In 2005, Sul starred in the sequel Another Public Enemy, which surpassed the original film in box office gross. A second sequel, Public Enemy Returns followed in 2008. Both films were directed by Kang Woo-suk. In October 2005, Sul played the role of the male protagonist Andy in A. R. Gurney's Love Letters by the theatre company Hanyang Repertory. It was directed Professor Choi Hyung-in, his acting teacher. It was his comeback onstage for the first time in years since his latest the musical Subway Line 1.

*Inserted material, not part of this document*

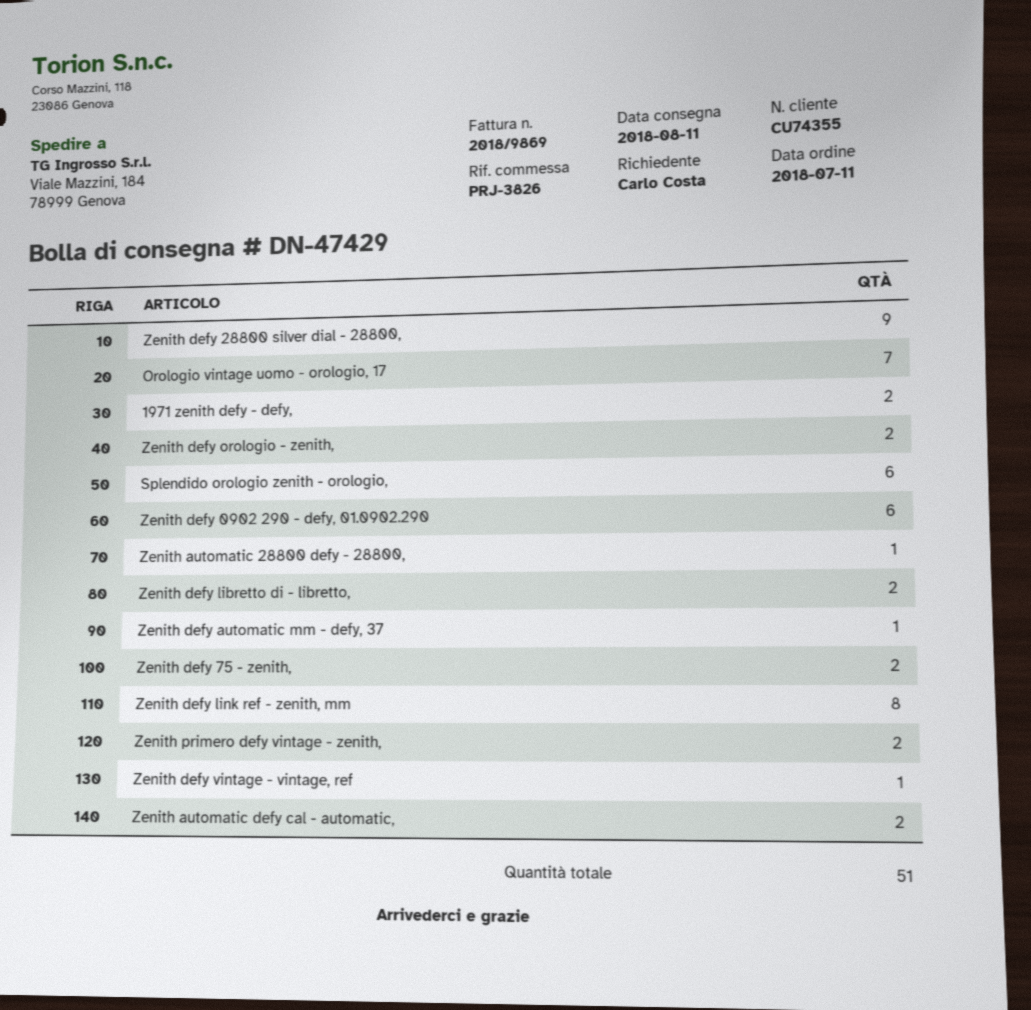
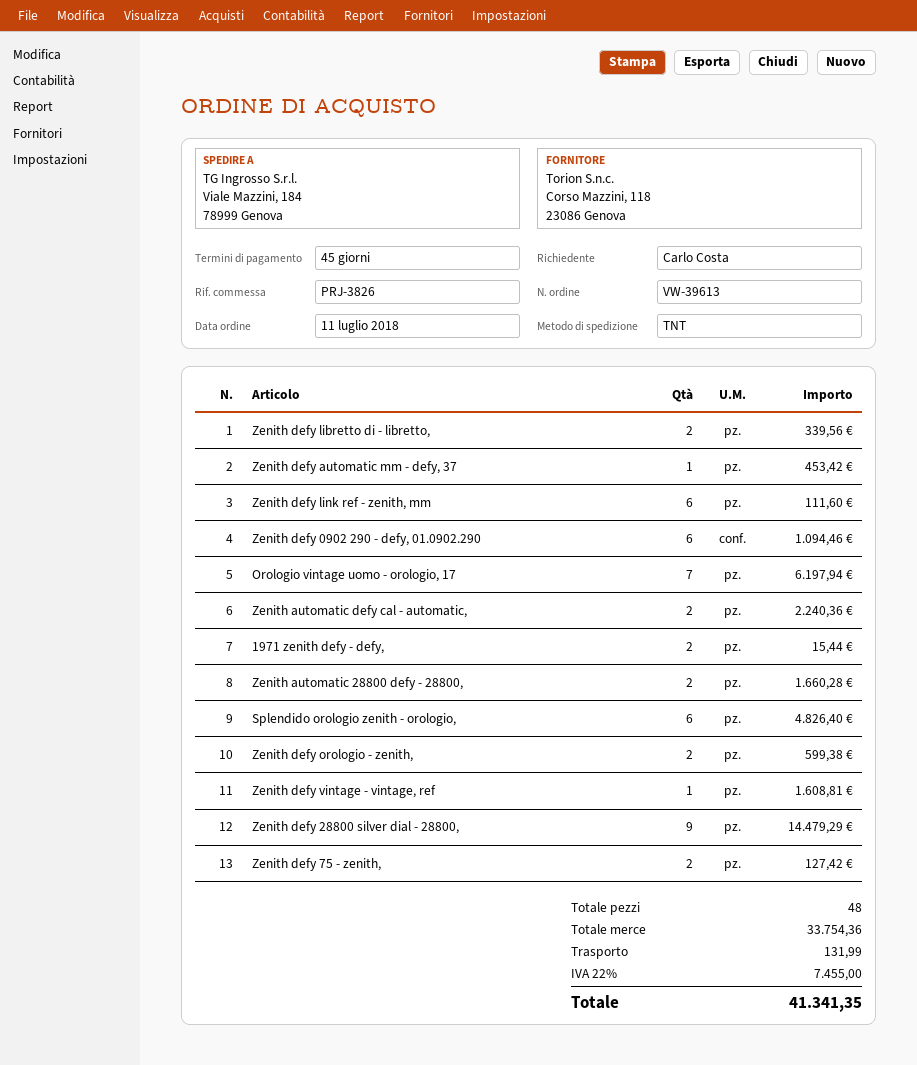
Zenith automatic 28800 defy - 28800,: 1 -> 2
Zenith defy link ref - zenith, mm: 8 -> 6
Zenith primero defy vintage - zenith,: 2 -> none
total quantity: 51 -> 48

His next role was in Yoon Je-kyun's 2009 film Haeundae (2009). Sul played Man-sik, a local from Busan's Haeundae District who, years earlier, unexpectedly lost the father of Yeon-hee (Ha Ji-won), during the 2004 tsunami. For his performance, Sul won the Grand Prize at the 2009 Korean Culture and Entertainment Awards. Haeundae also became a massive box office success, attracting 11.083 million viewers. This made Sul the first actor to have two films as actor of the "Ten Million Club."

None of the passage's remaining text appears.